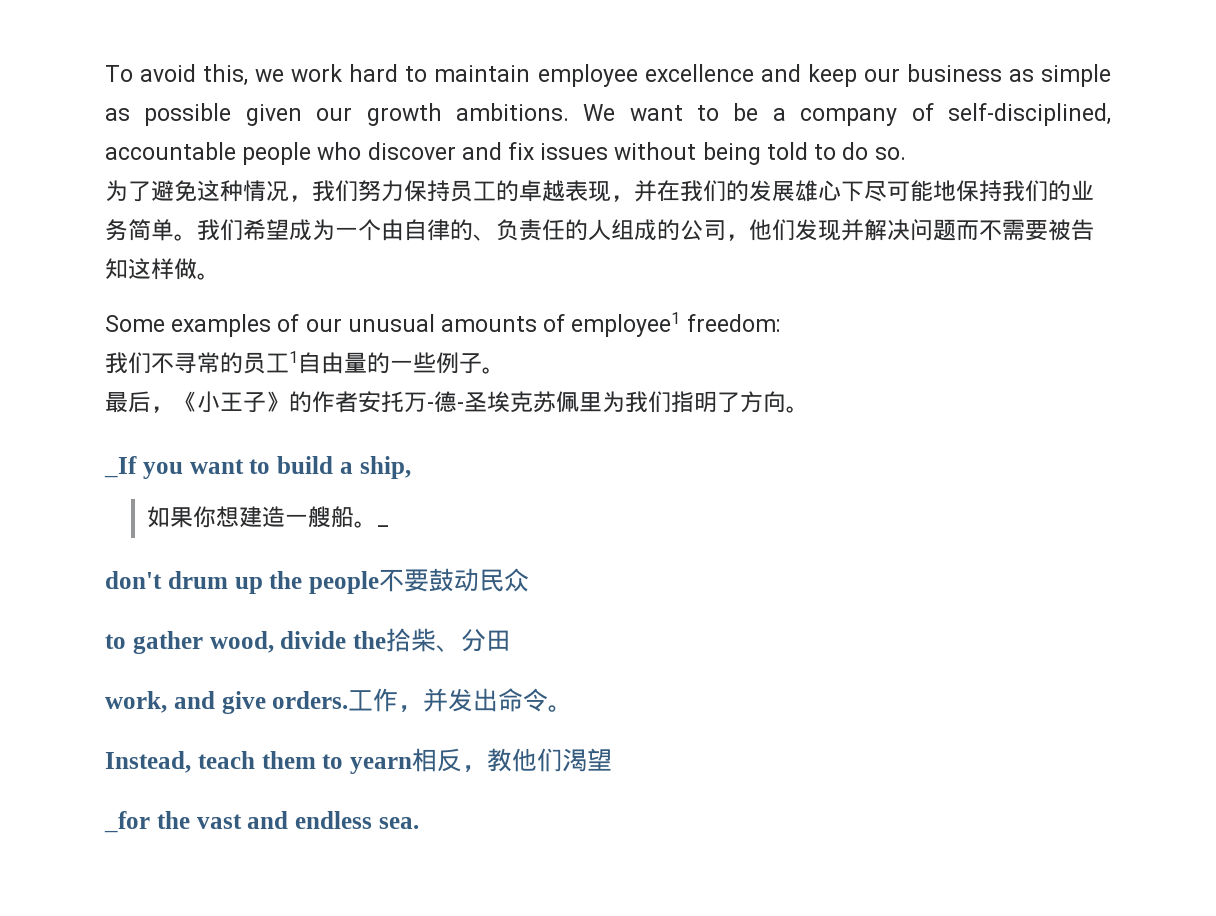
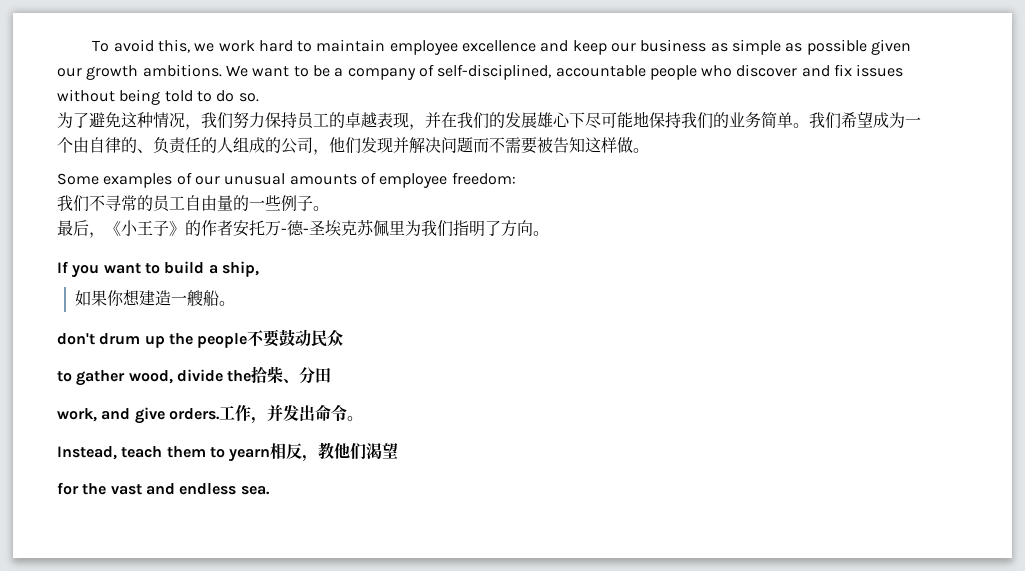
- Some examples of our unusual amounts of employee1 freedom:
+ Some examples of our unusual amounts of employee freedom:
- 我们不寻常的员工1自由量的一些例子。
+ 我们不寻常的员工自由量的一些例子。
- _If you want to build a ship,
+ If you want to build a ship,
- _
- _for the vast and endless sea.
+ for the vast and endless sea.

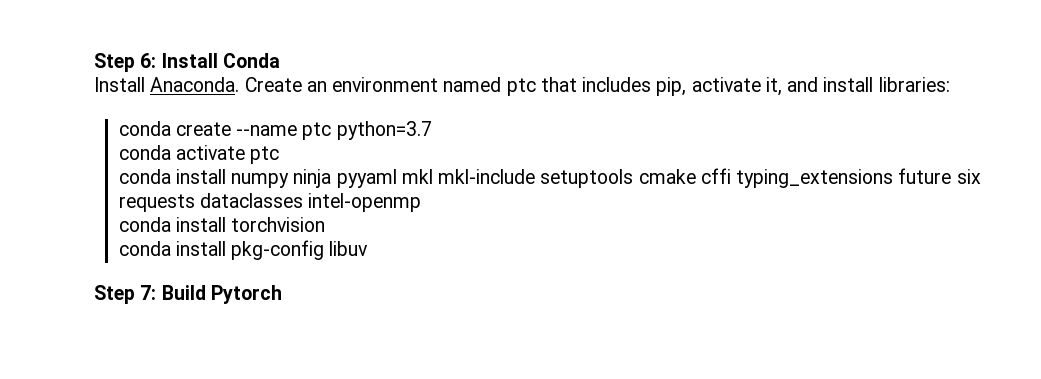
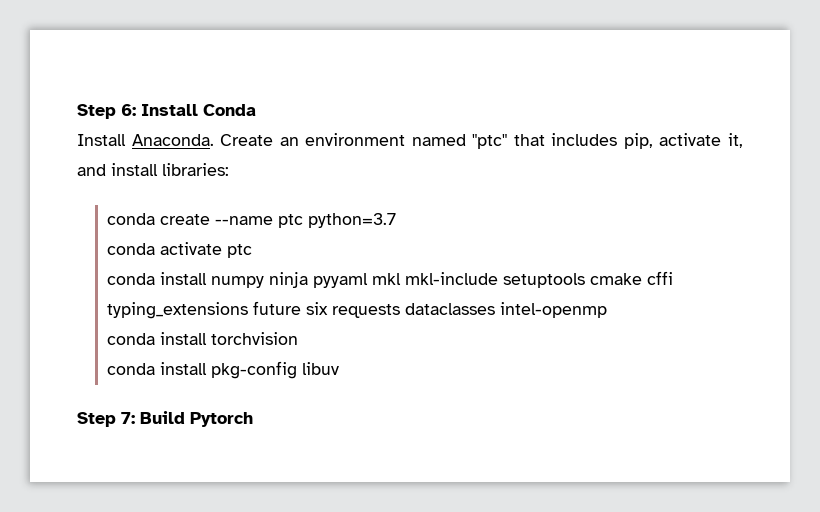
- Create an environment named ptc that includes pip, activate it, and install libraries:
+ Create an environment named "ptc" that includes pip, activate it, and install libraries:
☆ ☆ ☆ ☆
> _What you have to do_: Print the full listing above exactly. Pictures stay out of the copy.

> _Answer to the problem_:
- Some examples of our unusual amounts of employee1 freedom:
+ Some examples of our unusual amounts of employee freedom:
- 我们不寻常的员工1自由量的一些例子。
+ 我们不寻常的员工自由量的一些例子。
- _If you want to build a ship,
+ If you want to build a ship,
- _
- _for the vast and endless sea.
+ for the vast and endless sea.

- Create an environment named ptc that includes pip, activate it, and install libraries:
+ Create an environment named "ptc" that includes pip, activate it, and install libraries:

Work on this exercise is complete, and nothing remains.